Required action: Word for word, copy out the entries below, but not the pictures in them.

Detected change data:
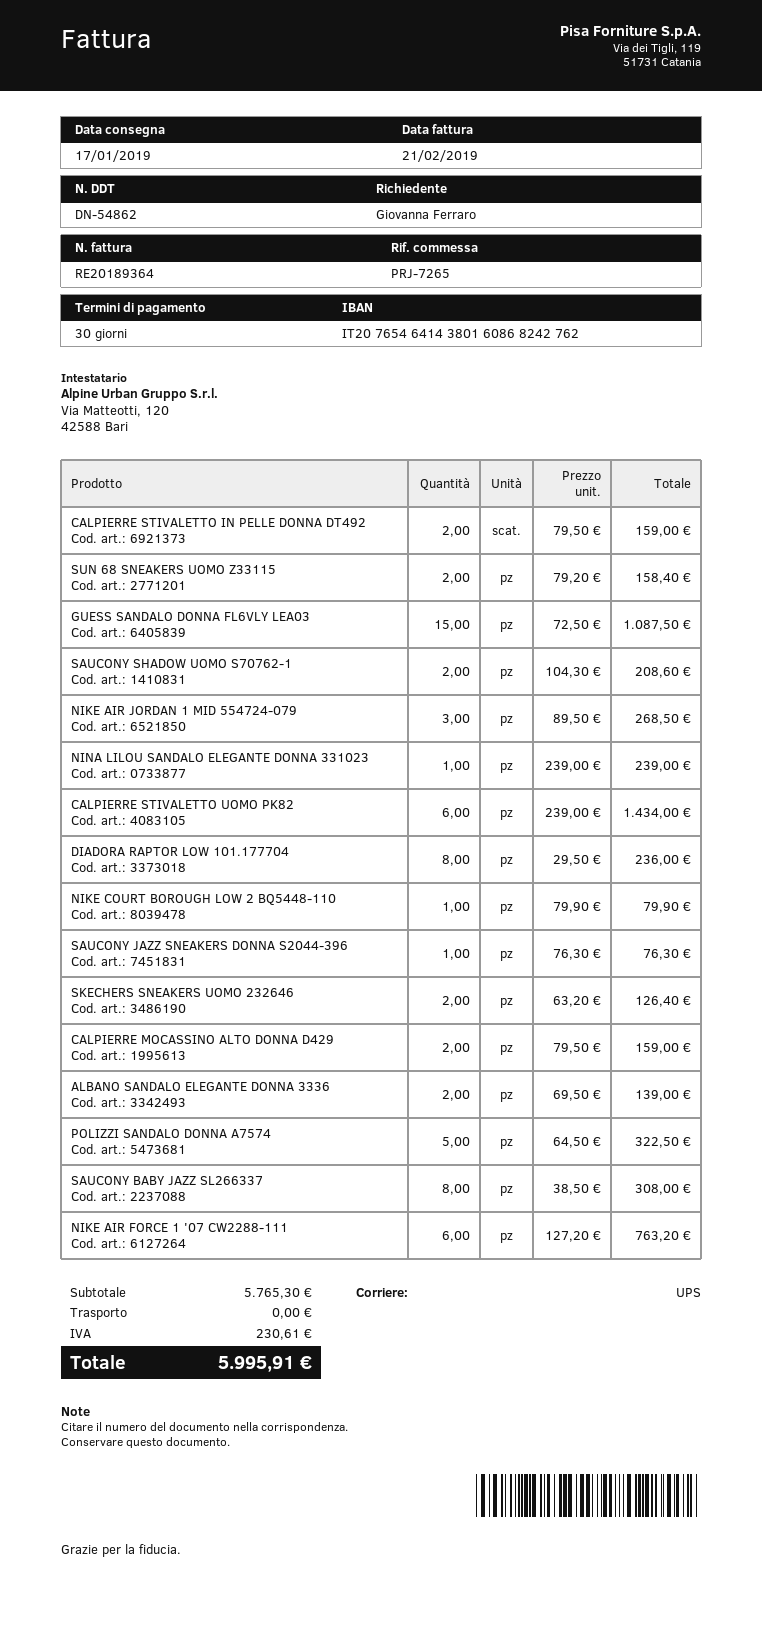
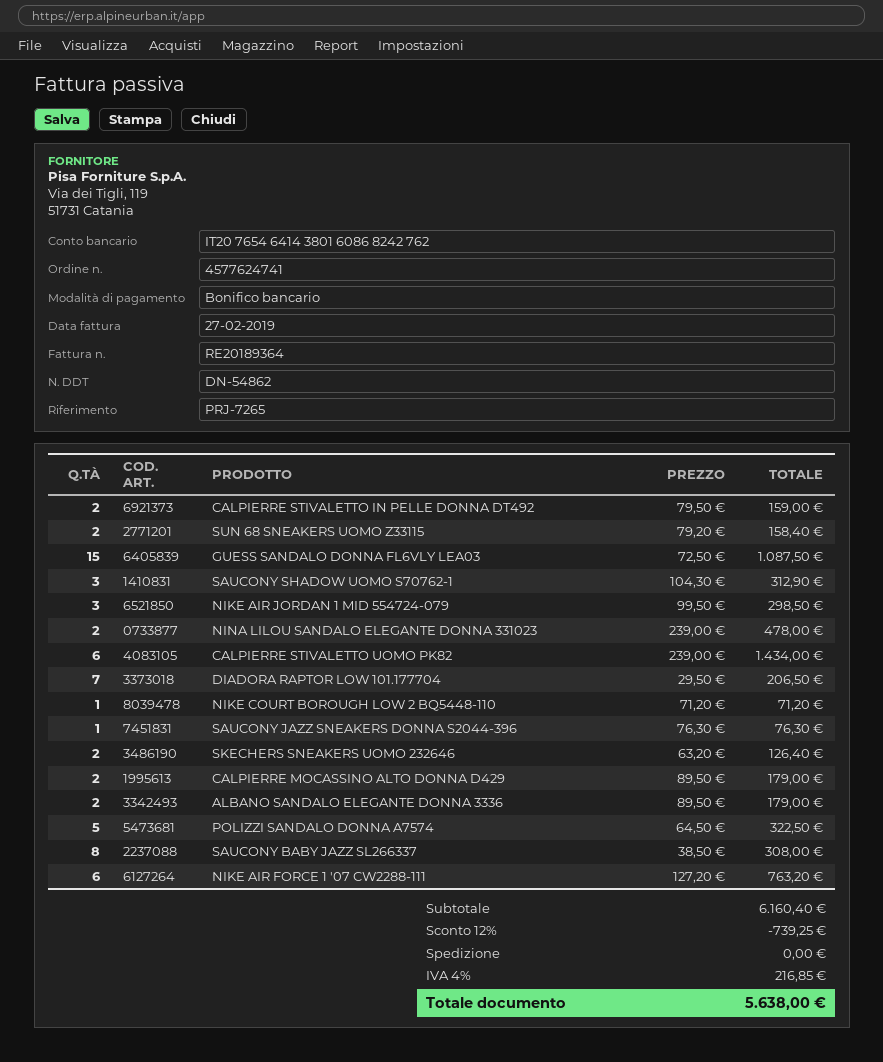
invoice date: 2019-02-21 -> 2019-02-27
SAUCONY SHADOW UOMO S70762-1: 2 x 104.30 = 208.60 -> 3 x 104.30 = 312.90
NIKE AIR JORDAN 1 MID 554724-079: 3 x 89.50 = 268.50 -> 3 x 99.50 = 298.50
NINA LILOU SANDALO ELEGANTE DONNA 331023: 1 x 239.00 = 239.00 -> 2 x 239.00 = 478.00
DIADORA RAPTOR LOW 101.177704: 8 x 29.50 = 236.00 -> 7 x 29.50 = 206.50
NIKE COURT BOROUGH LOW 2 BQ5448-110: 1 x 79.90 = 79.90 -> 1 x 71.20 = 71.20
CALPIERRE MOCASSINO ALTO DONNA D429: 2 x 79.50 = 159.00 -> 2 x 89.50 = 179.00
ALBANO SANDALO ELEGANTE DONNA 3336: 2 x 69.50 = 139.00 -> 2 x 89.50 = 179.00
subtotal: 5765.30 -> 6160.40
discount: none -> 12% = 739.25
tax: 230.61 -> 216.85
total: 5995.91 -> 5638.00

Written answer:
invoice date: 2019-02-21 -> 2019-02-27
SAUCONY SHADOW UOMO S70762-1: 2 x 104.30 = 208.60 -> 3 x 104.30 = 312.90
NIKE AIR JORDAN 1 MID 554724-079: 3 x 89.50 = 268.50 -> 3 x 99.50 = 298.50
NINA LILOU SANDALO ELEGANTE DONNA 331023: 1 x 239.00 = 239.00 -> 2 x 239.00 = 478.00
DIADORA RAPTOR LOW 101.177704: 8 x 29.50 = 236.00 -> 7 x 29.50 = 206.50
NIKE COURT BOROUGH LOW 2 BQ5448-110: 1 x 79.90 = 79.90 -> 1 x 71.20 = 71.20
CALPIERRE MOCASSINO ALTO DONNA D429: 2 x 79.50 = 159.00 -> 2 x 89.50 = 179.00
ALBANO SANDALO ELEGANTE DONNA 3336: 2 x 69.50 = 139.00 -> 2 x 89.50 = 179.00
subtotal: 5765.30 -> 6160.40
discount: none -> 12% = 739.25
tax: 230.61 -> 216.85
total: 5995.91 -> 5638.00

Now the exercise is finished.